Antecipando aquilo que os mais atentos esperavam, Segovia sugeriu que recomendará o arquivamento do inquérito contra o presidente.

Não bastasse a trupe da Esplanada dos Ministérios, Temer conseguiu movimentar as forças que investigam e julgam. No começo do ano passado, emplacou Alexandre de Moraes, seu ministro da Justiça, como ministro do STF; depois, deu de ombros à sucessão natural de seu algoz, Rodrigo Janot, no comando do Ministério Público Federal – Nicolao Dino foi o nome escolhido pelos procuradores em votação; ignorando a praxe de se nomear o mais votado, Temer escolheu alguém crítica ao então procurador-geral da República, Raquel Dodge –; e conseguiu colocar um aliado no comando da PF. Assim, blindou-se em todas as frentes, já que Gilmar Mendes continua mandando soltar (prender, jamais) na Corte maior do país.
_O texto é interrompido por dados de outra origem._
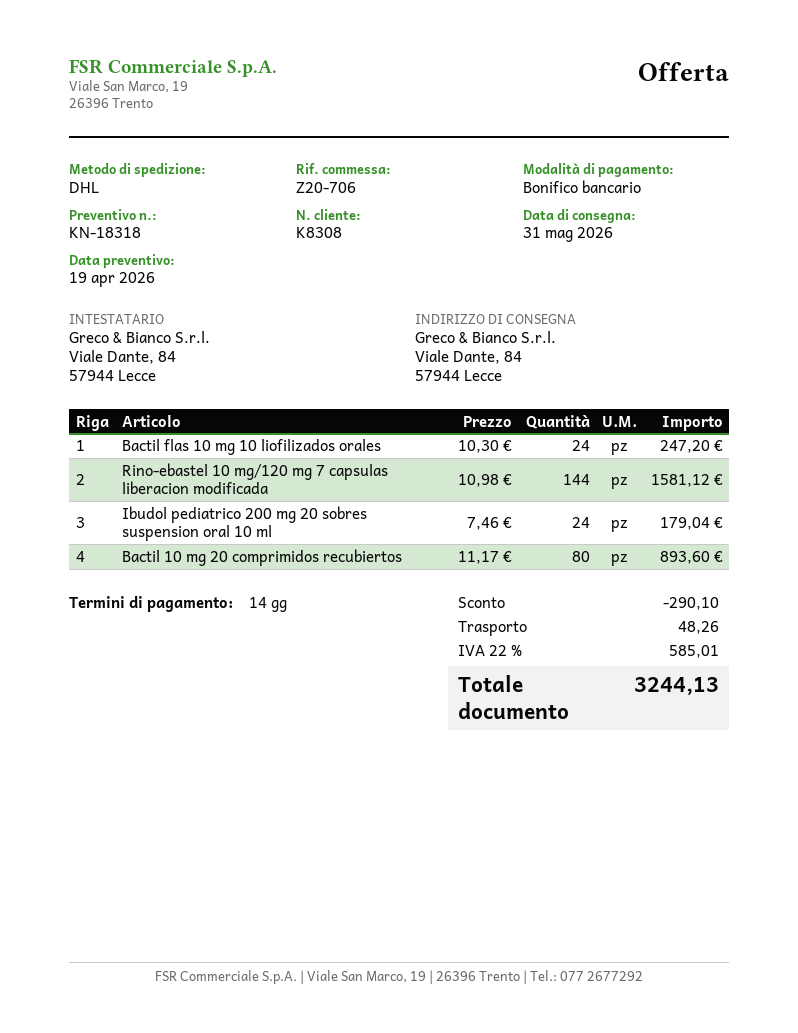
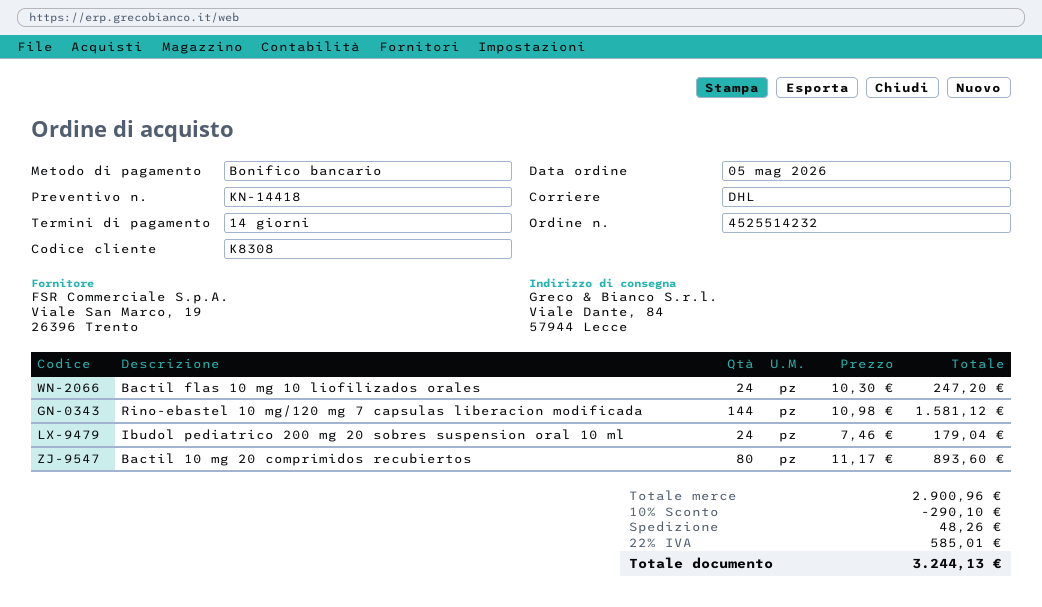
quote number: KN-18318 -> KN-14418

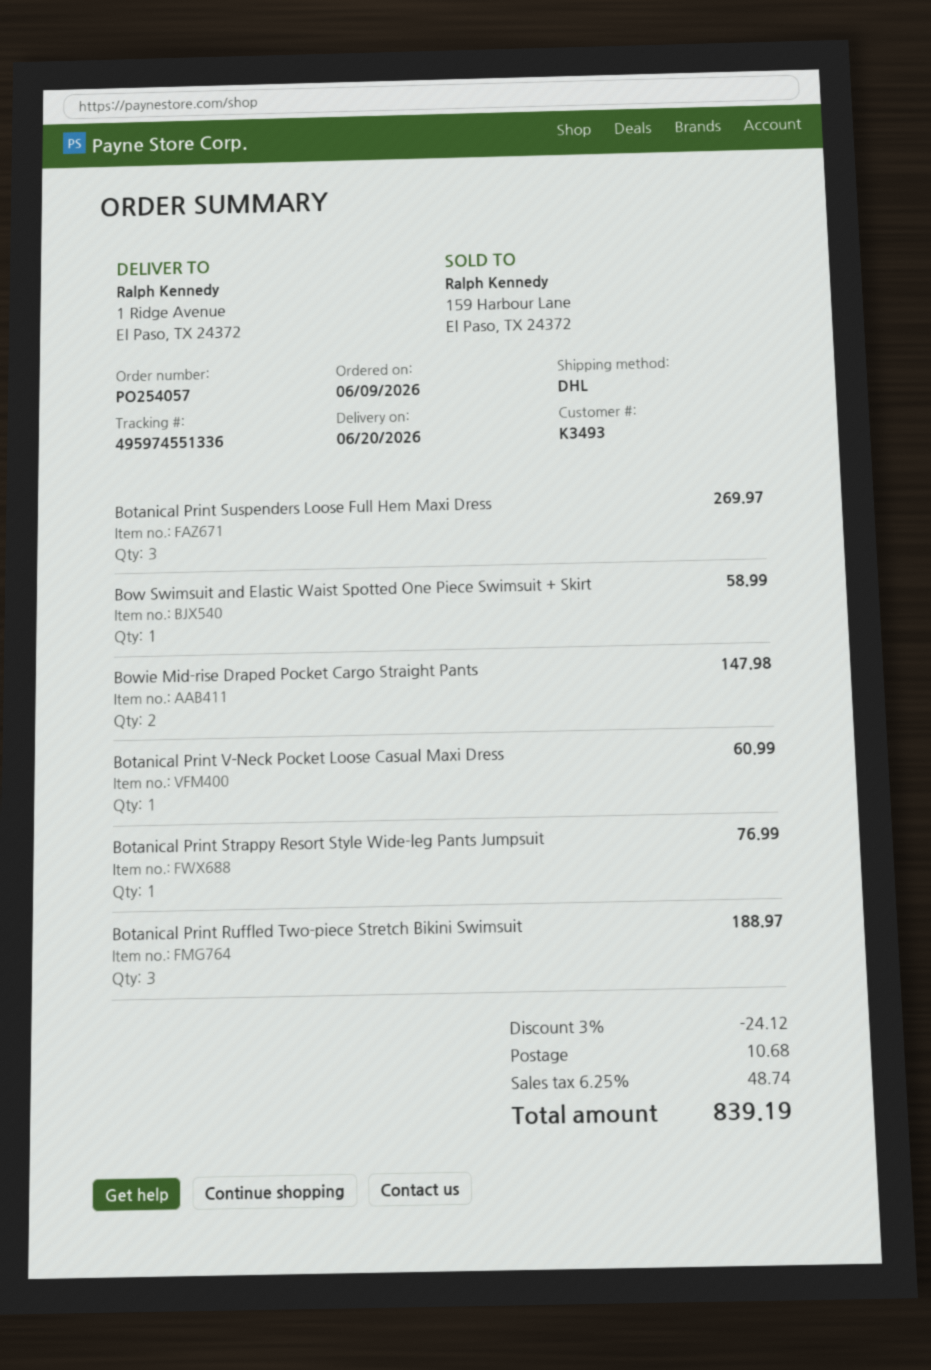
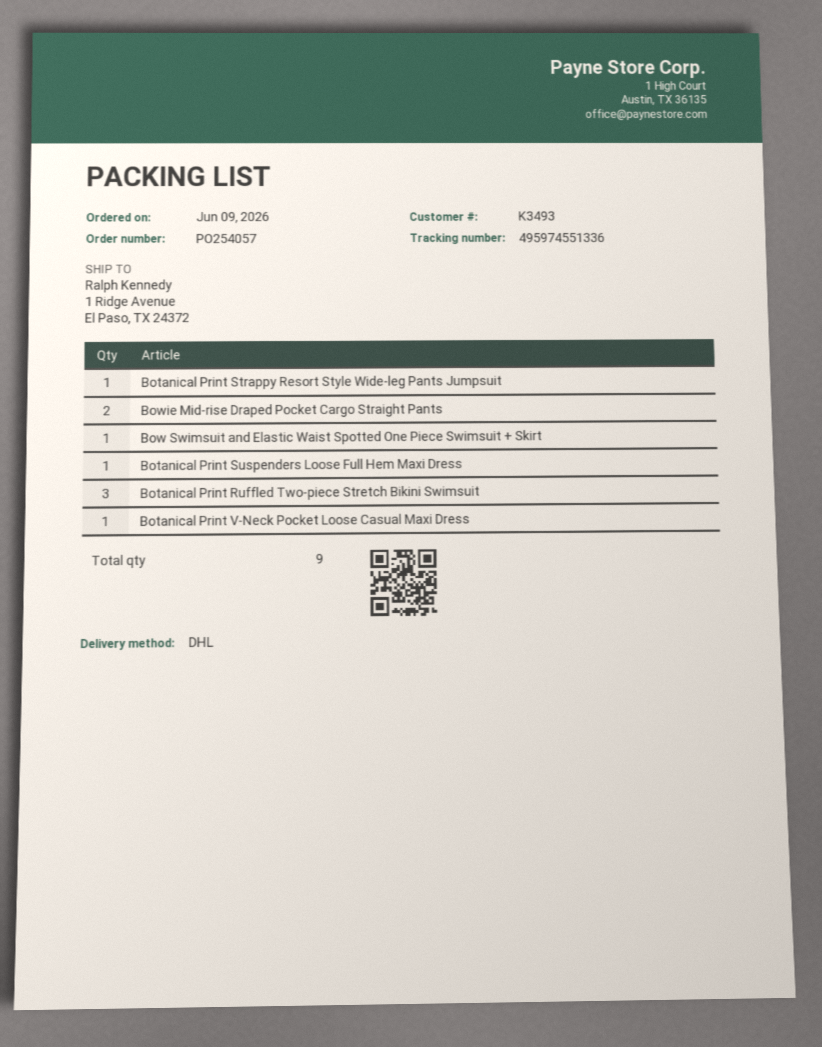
Botanical Print Suspenders Loose Full Hem Maxi Dress: 3 -> 1

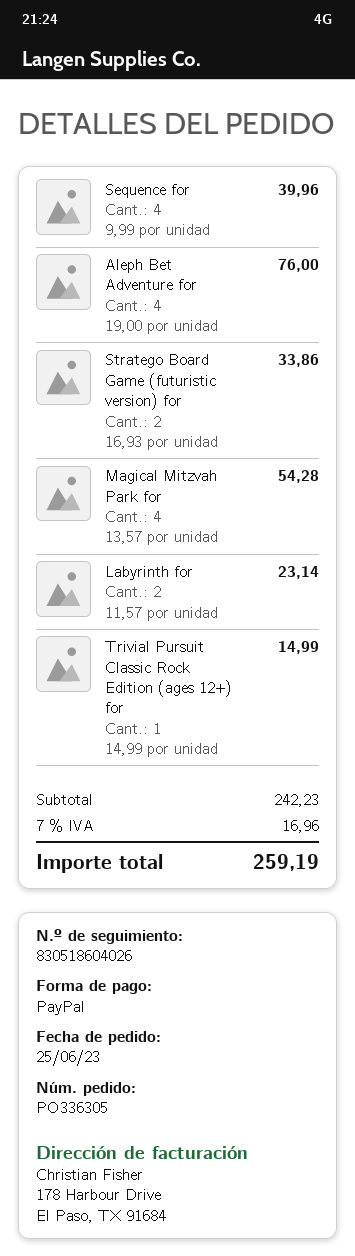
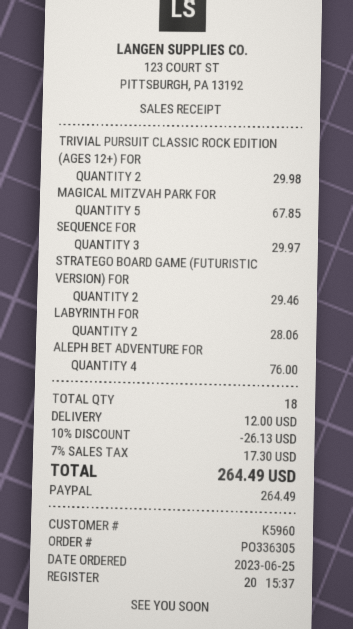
Sequence for: 4 for 39.96 -> 3 for 29.97
Stratego Board Game (futuristic version) for: 2 for 33.86 -> 2 for 29.46
Magical Mitzvah Park for: 4 for 54.28 -> 5 for 67.85
Labyrinth for: 2 for 23.14 -> 2 for 28.06
Trivial Pursuit Classic Rock Edition (ages 12+) for: 1 for 14.99 -> 2 for 29.98
discount: none -> 10% = 26.13
shipping: none -> 12.00
tax: 7% = 16.96 -> 7% = 17.30
total: 259.19 -> 264.49

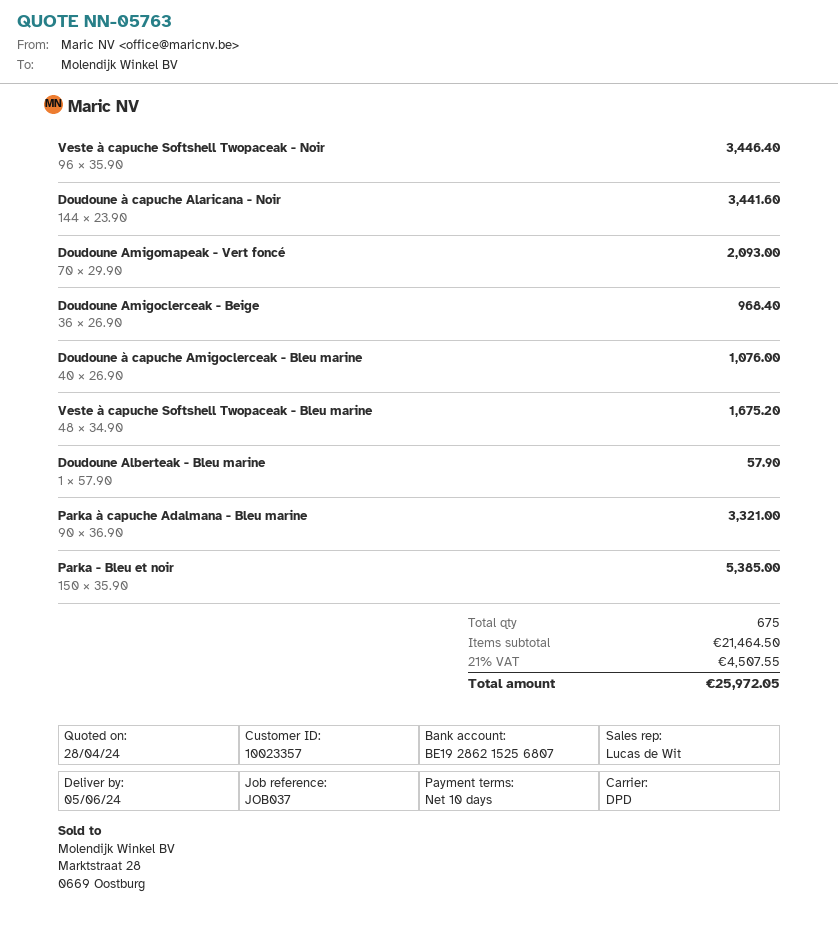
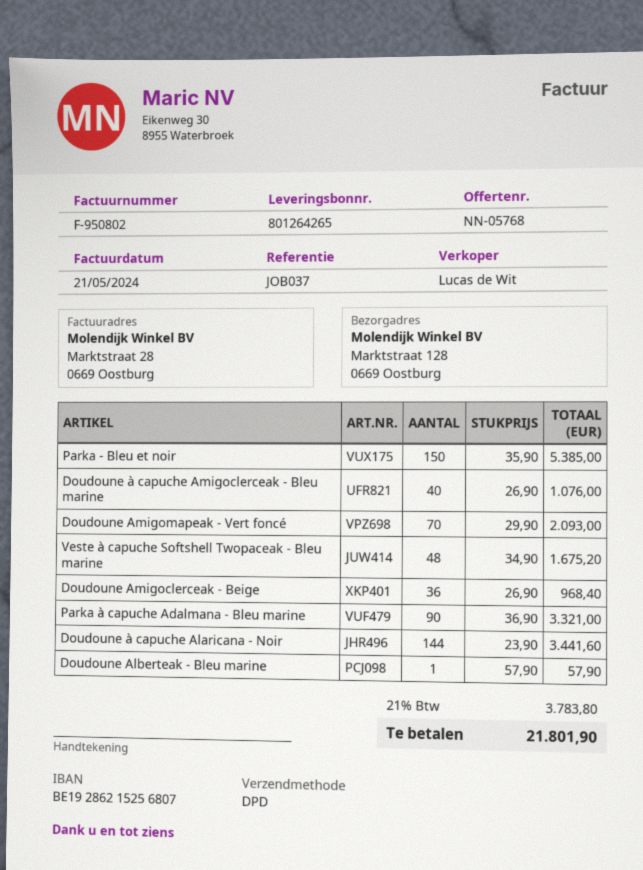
quote number: NN-05763 -> NN-05768
Veste à capuche Softshell Twopaceak - Noir: 96 x 35.90 = 3446.40 -> none
tax: 21% = 4507.55 -> 21% = 3783.80
total: 25972.05 -> 21801.90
A panela institucional, aliada às corruptas casas legislativas, garante a Temer a proteção que um presidente altamente suspeito precisa. E, com um time desses, como ousar colocar uma figura presidencial trajada de vampiro sobre um carro alegórico? As forças maiores, em vez de arrancar a faixa de um humorista que, de forma saudável, democrática e crítica, desafia e ridiculariza Michel Temer, deveria preocupar-se em tirar a faixa verde e amarela do sujeito que, de fato, faz mal ao país.

Em tempo: por mais que Jonathan Harker tente derrubar o presidente – mesmo que apoie seus empalamentos –, o sujeito continua lá.